(Content revision data)
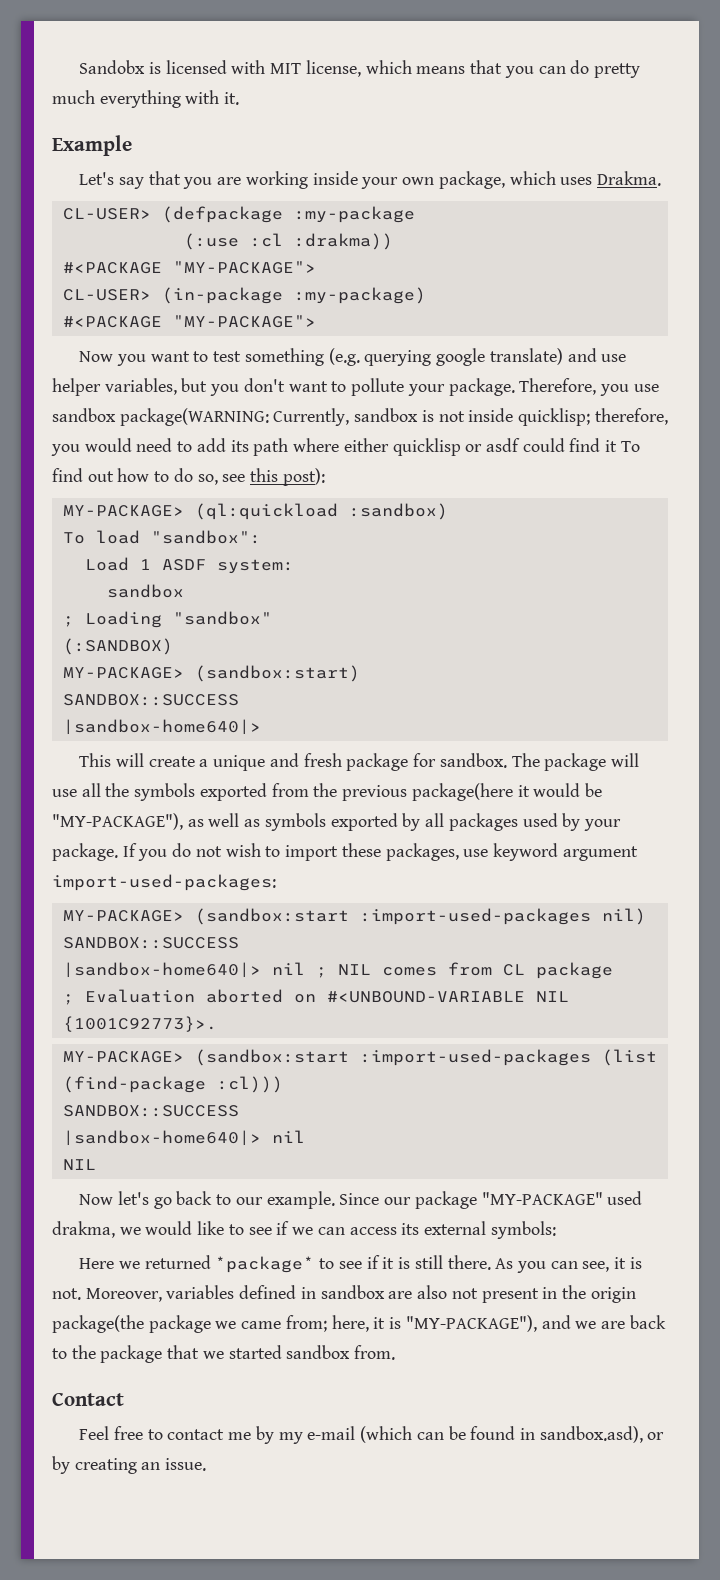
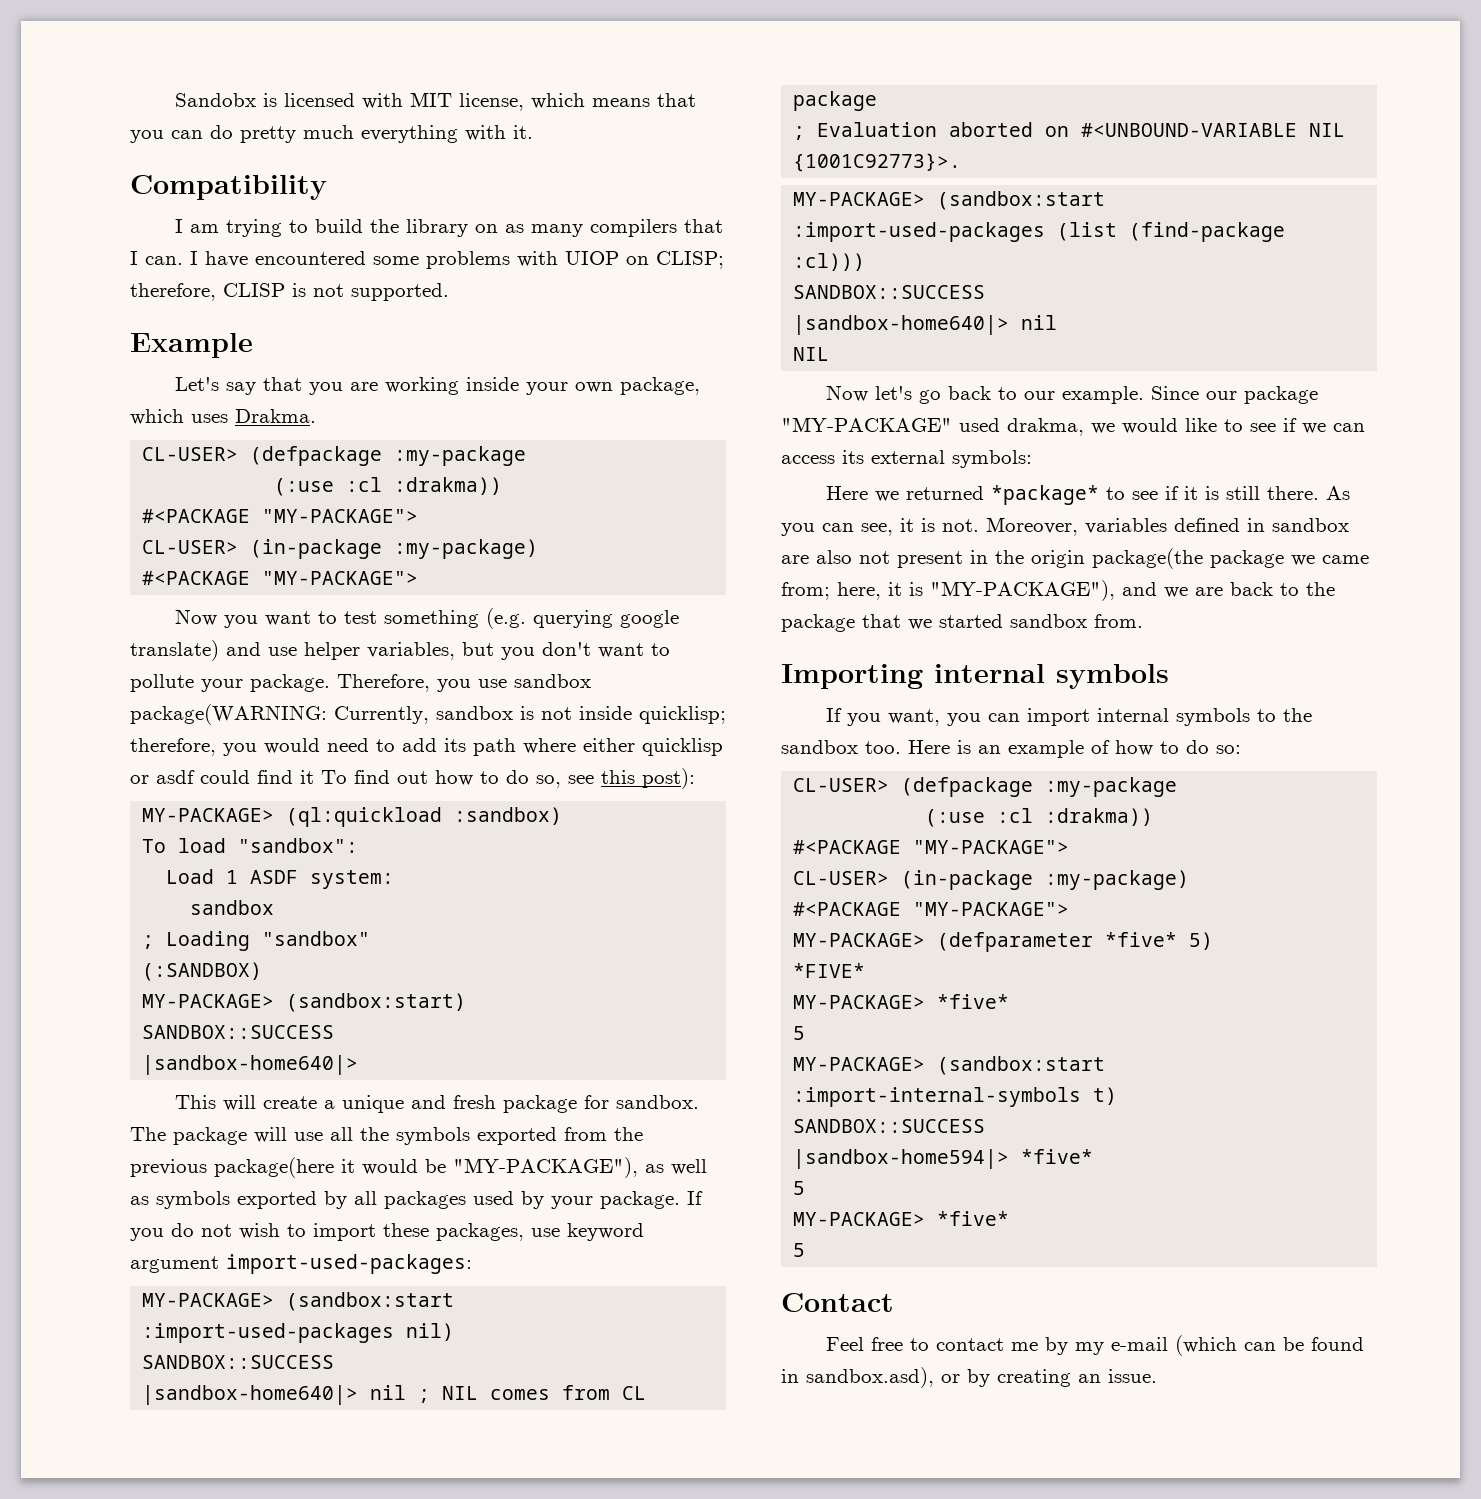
+ Compatibility
+ I am trying to build the library on as many compilers that I can. I have encountered some problems with UIOP on CLISP; therefore, CLISP is not supported.
+ Importing internal symbols
+ If you want, you can import internal symbols to the sandbox too. Here is an example of how to do so:
+ CL-USER> (defpackage :my-package
+ (:use :cl :drakma))
+ #<PACKAGE "MY-PACKAGE">
+ CL-USER> (in-package :my-package)
+ #<PACKAGE "MY-PACKAGE">
+ MY-PACKAGE> (defparameter *five* 5)
+ *FIVE*
+ MY-PACKAGE> *five*
+ 5
+ MY-PACKAGE> (sandbox:start :import-internal-symbols t)
+ SANDBOX::SUCCESS
+ |sandbox-home594|> *five*
+ 5
+ MY-PACKAGE> *five*
+ 5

Instructions to follow:
From the records above, copy each line that contains the word "USER".

Your solution:
+ CL-USER> (defpackage :my-package
+ CL-USER> (in-package :my-package)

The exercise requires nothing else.